B. Accelerated Depreciation and Tax Holiday
Article 6 of the SEI permits newly-established productive enterprises to select one of the following benefits: (1) A tax holiday of up to five years providing the company depreciates its assets according to Taiwan's Service Life of Fixed Assets; or (2) accelerated depreciation on the service life of machinery, equipment and buildings, construction facilities, and communication and transportation facilities. In addition, Article 6 permits expanding enterprises to select (1) a tax-holiday of up to four years on the income derived from increased capacity, if it depreciates its assets according to Taiwan's Service Life of Fixed Assets, or (2) a rapid depreciation of the newly purchased equipment beginning in the year in which the machines begin operation.
We verified that neither KHC nor FEMCO claimed accelerated depreciation or took a tax holiday during the period of review. Therefore, we determine this program not to be used.
C. Duty Exemptions and Deferral on Imported Equipment
Article 21 of the SEI allows productive enterprises to pay import duties in a series of installments beginning one year from the date of importation on selected machinery and equipment that is not manufactured domestically. In addition, qualified enterprises may be exempt from paying import duties on selected machinery and equipment which is used for the establishment or expansion of an approved project or for research and development.
We verified that neither KHC nor FEMCO recieved duty exemptions or deferrals. Therefore, we determine this program not to be used.
D. Preferential Long-Term Loans
Article 84 of the SEI permits the Executive Yuan to establish and administer a special development fund to promote investments of interest to national economic development. We vertified that neither KHC nor FEMCO used Article 84 financing in relations to the products under investigation. Therefore, we determine this program not to be used.
Petitioner's Comments
Comment 1: Petitioner argues that China Steel Corporation, a state-owned supplier of pipe-and-tube inputs, is able to offer a two-tiered pricing policy due to Taiwan's high tariff barrier. Under this policy, customers who produce line pipe for export pay lower prices for hot-rolled coil than those who produce line pipe for domestic consumption. Petitioner argues that this two- tiered pricing policy gives preferential treatment to exports because coil is sold to exporters at the lower-tier price.
DOC Position: We disagree.

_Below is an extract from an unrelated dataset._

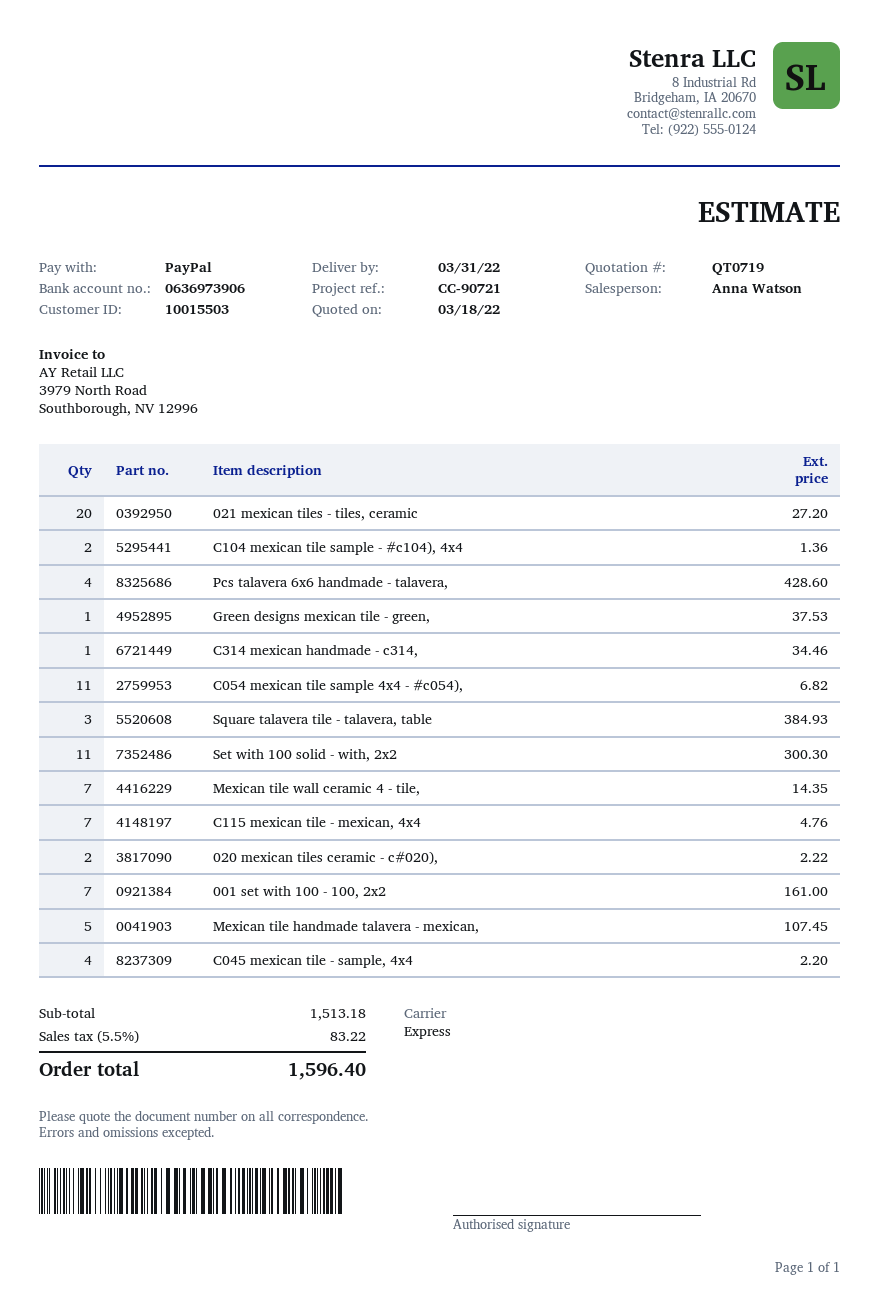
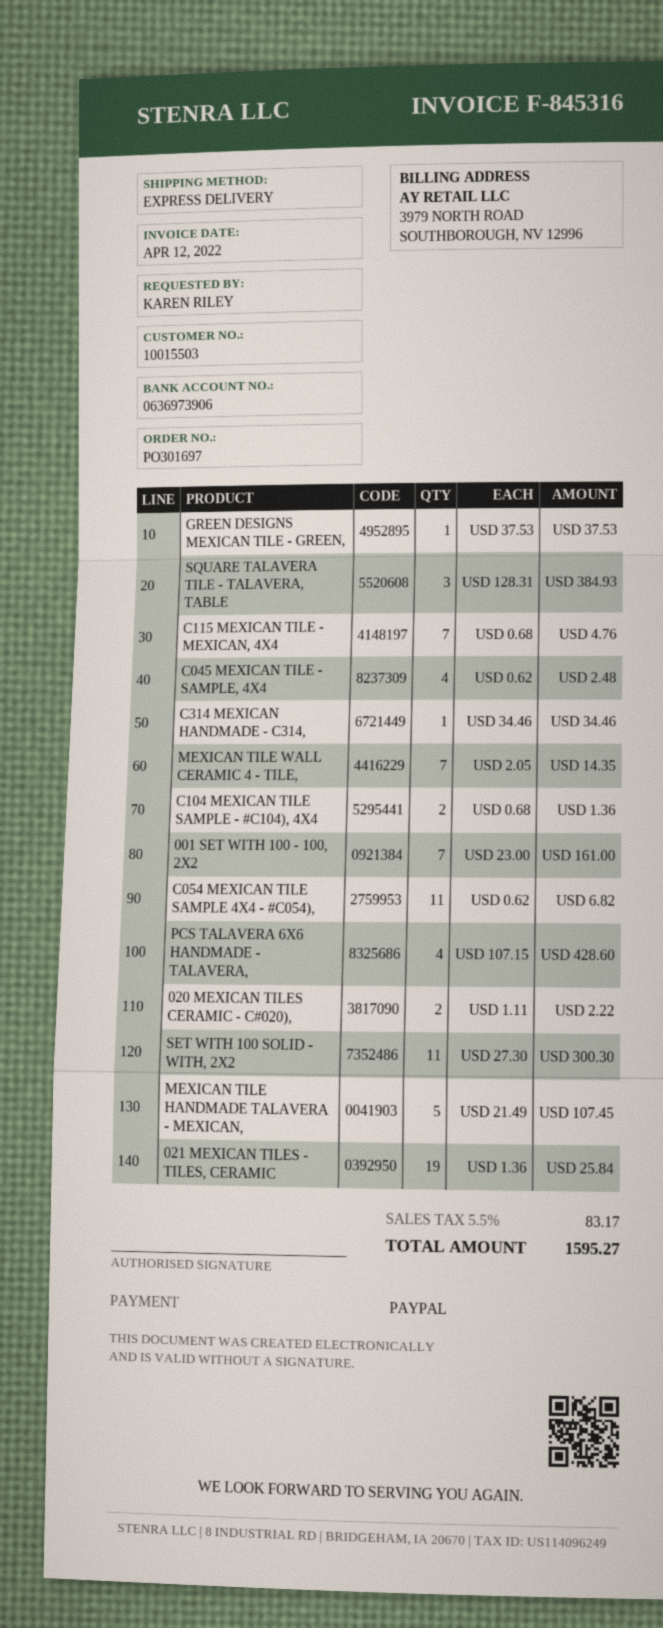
021 mexican tiles - tiles, ceramic: 20 for 27.20 -> 19 for 25.84
C045 mexican tile - sample, 4x4: 4 for 2.20 -> 4 for 2.48
tax: 5.5% = 83.22 -> 5.5% = 83.17
total: 1596.40 -> 1595.27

A two-tier pricing policy does not in itself confer and export subsidy. As we explained in our discussion of preferential pricing under the section of this notice entitled Programs Determined Not to Confer Subsidies, under item (d) of the Illustrative List of Export Subsidies annexed to the Agreement on Interpretation and Application of Articles VI, XVI and XXIII of the General Agreement on Tariffs and Trade, a price preference for inputs used in the production of export goods constitutes a subsidy only if the preference lowers the price below world-market levels (See, Final Negative Countervailing Duty Determination: Certain Steel Wire Nails from the Republic of Korea, 47 FR 39549). Based on our examination of China Steel's second-tier coil prices to the pipe-and-tube producers under investigation and on world- market prices for coil, we found that China Steel's prices were at world-market levels. Therefore, we determine that China Steel's two-tiered pricing policy does not confer a countervailable benefit.
Comment 2: Petitioner argues that China Steel Corporation, as a state-owned enterprise, is an "agency" of the authorities on Taiwan. Therefore, further directions from the authorities on Taiwan is not required to establish the presumption of government direction or control with respect to China Steel's two-tiered pricing policy.
DOC Position: We determine that the prices FEMCO and KHC paid for export- destined hot-rolled coil from China Steel were at world-market levels and, therefore, the issue of direction from the authorities on Taiwan is moot.
Comment 3: Petitioner argues that a subsidy provided by a private corporation is countervailable absent government action or direction.
DOC Position: We disagree. The "private" subsidies cited by petitioner were provided by private corporations who were administering funds levied and collected by the government on the government's behalf. See. Final Affirmative Countervailing Duty Determination Prestressed Concrete Steel Wire from South Africa. (47 FR 33310). Paragraph (d) of the Annex to the Subsidies Code stipulates that an export subsidy is conferred by the delivery by governments or their agencies of imported or domestic products or services for use in the production of exported goods, on terms or conditions more favorable than for delivery of like or directly competitive products or services for use in the production of goods for domestic consumption, if (in the case of products) such terms or conditions are more favorable than those commercially available on world markets to their exporters. (Emphasis added) We verified that the actual price FEMCO and KHC paid China Steel for hot-rolled coil was at world-market price levels.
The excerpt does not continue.